# Extracted material
——
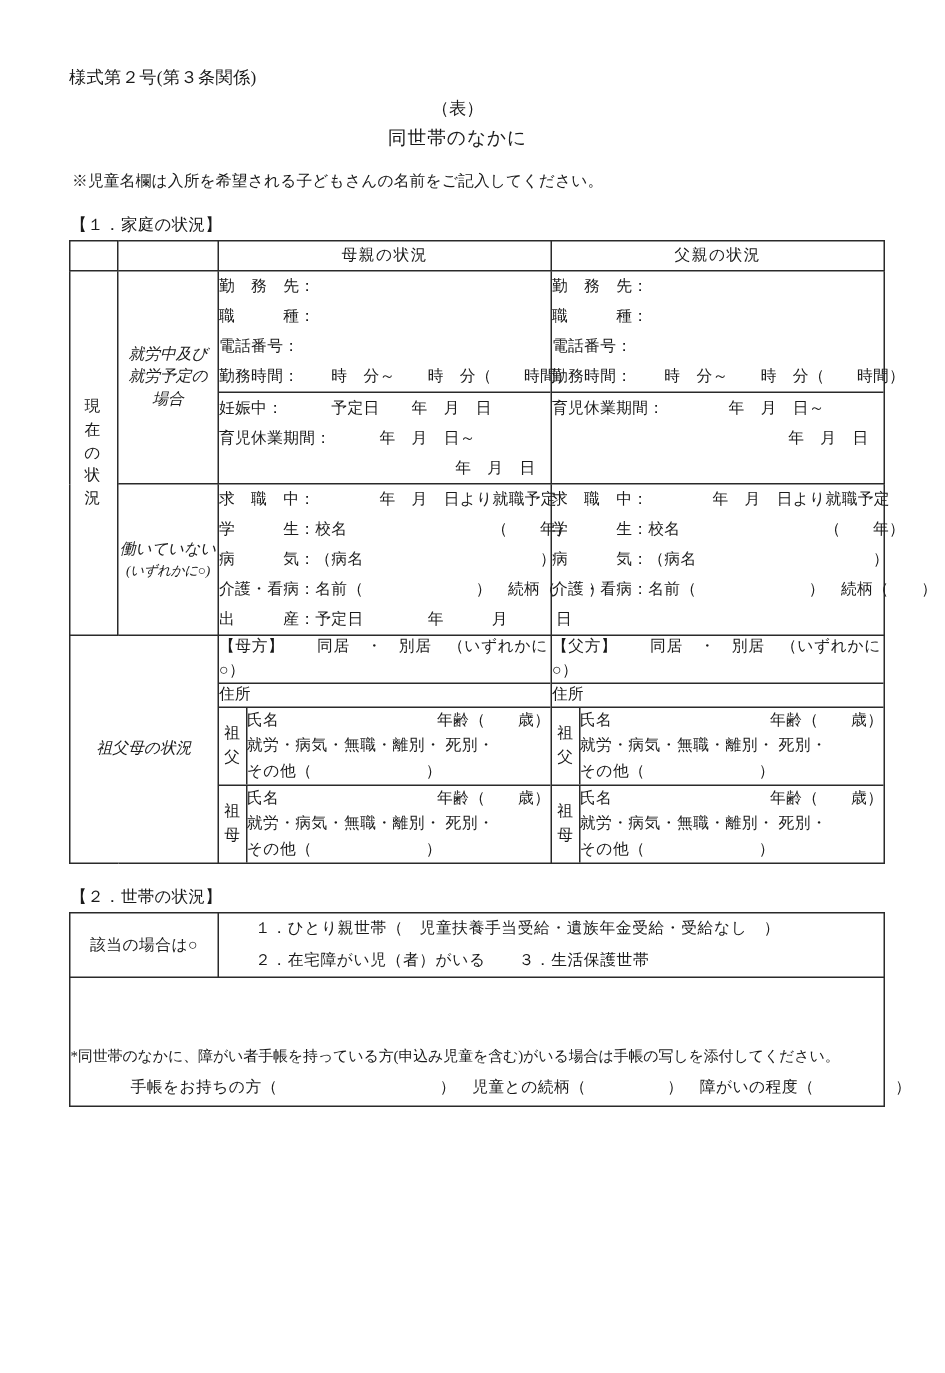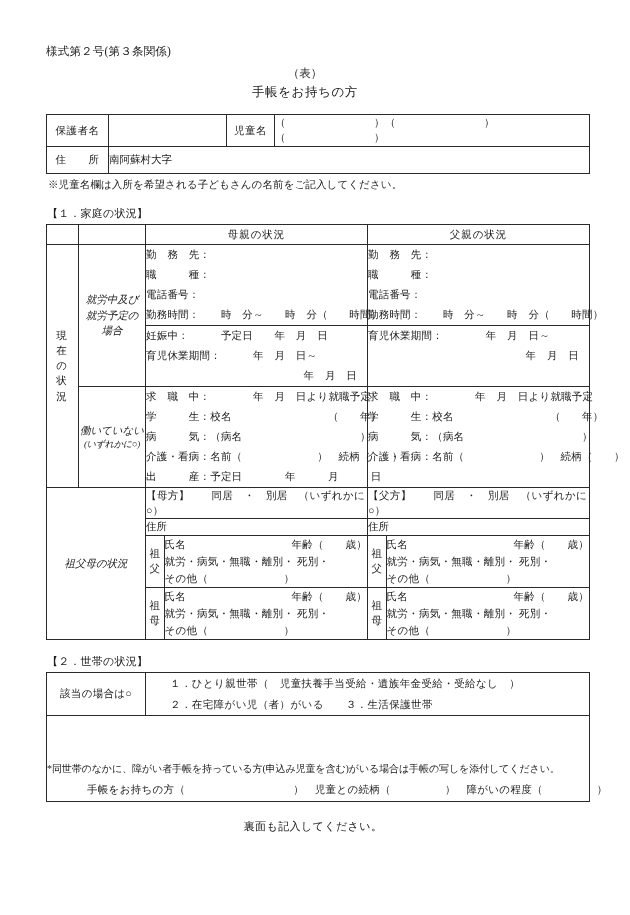--- a/index.html
+++ b/index.html
@@ -209,7 +209,7 @@
 
   <div class="title-block">
     <div class="title-omote">（表）</div>
-    <div class="title-main">手帳をお持ちの方</div>
+    <div class="title-main">同世帯のなかに</div>
   </div>
 
   <table class="grid tbl-top">

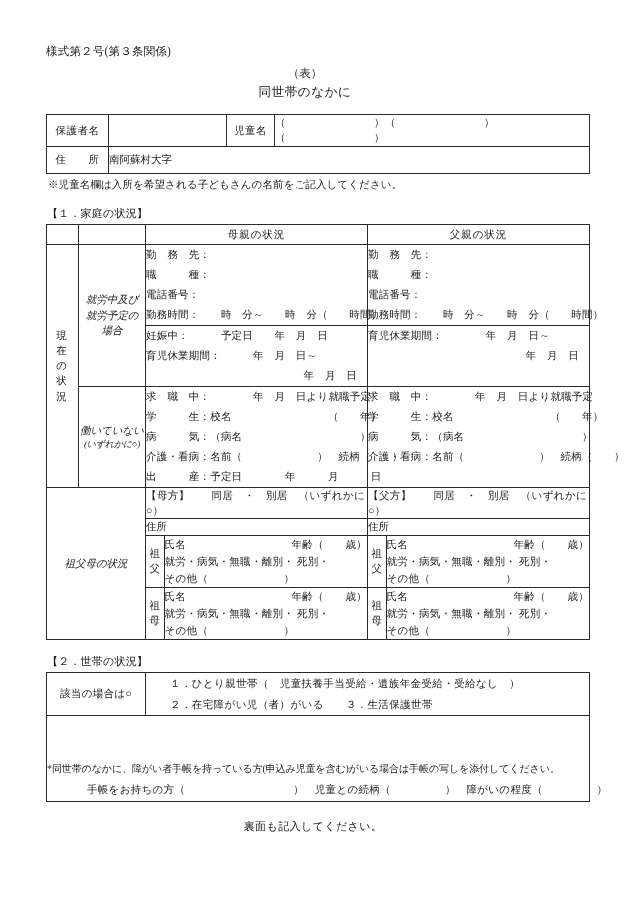--- a/index.html
+++ b/index.html
@@ -212,26 +212,6 @@
     <div class="title-main">同世帯のなかに</div>
   </div>
 
-  <table class="grid tbl-top">
-    <colgroup>
-      <col style="width:62px">
-        <col style="width:118px">
-        <col style="width:48px">
-        <col>
-    </colgroup>
-    <tbody>
-      <tr>
-        <td class="lbl-c cell-pad">保護者名</td>
-        <td class="cell-pad"></td>
-        <td class="lbl-c cell-pad">児童名</td>
-        <td class="paren-row">（　　　　　　　　）（　　　　　　　　）（　　　　　　　　）</td>
-      </tr>
-      <tr>
-        <td class="lbl-c cell-pad">住　　所</td>
-        <td class="addr-val" colspan="3">南阿蘇村大字</td>
-      </tr>
-    </tbody>
-  </table>
 
   <div class="note-line">※児童名欄は入所を希望される子どもさんの名前をご記入してください。</div>
 

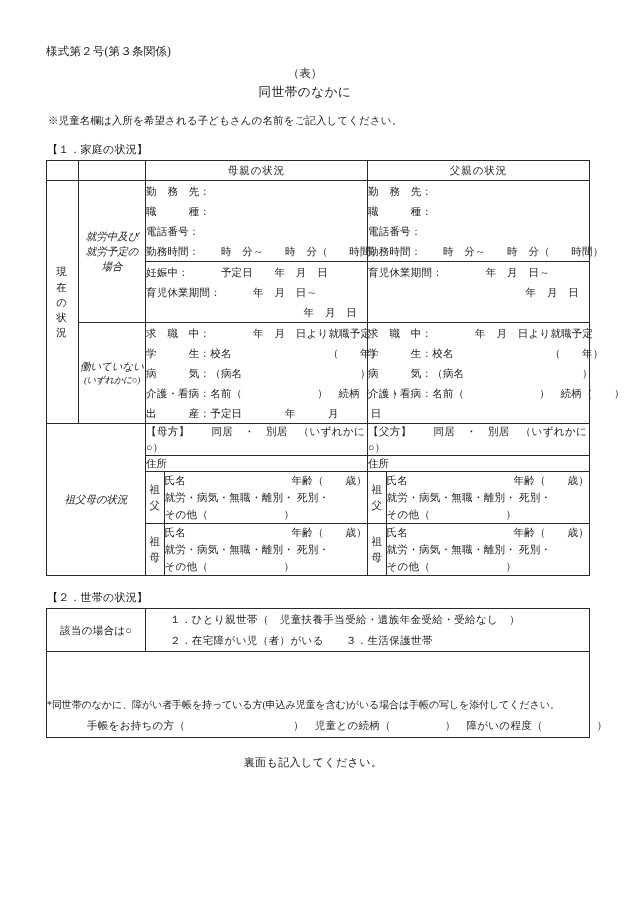--- a/index.html
+++ b/index.html
@@ -474,7 +474,6 @@
     </tbody>
   </table>
 
-  <div class="footer-note">裏面も記入してください。</div>
 
 </div>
——
# Exercise details
Repeat the records above exactly, from the first line through the line containing "-212,26 +212,6 @@", and leave out the pictures.

# Written response
--- a/index.html
+++ b/index.html
@@ -209,7 +209,7 @@
 
   <div class="title-block">
     <div class="title-omote">（表）</div>
-    <div class="title-main">手帳をお持ちの方</div>
+    <div class="title-main">同世帯のなかに</div>
   </div>
 
   <table class="grid tbl-top">

--- a/index.html
+++ b/index.html
@@ -212,26 +212,6 @@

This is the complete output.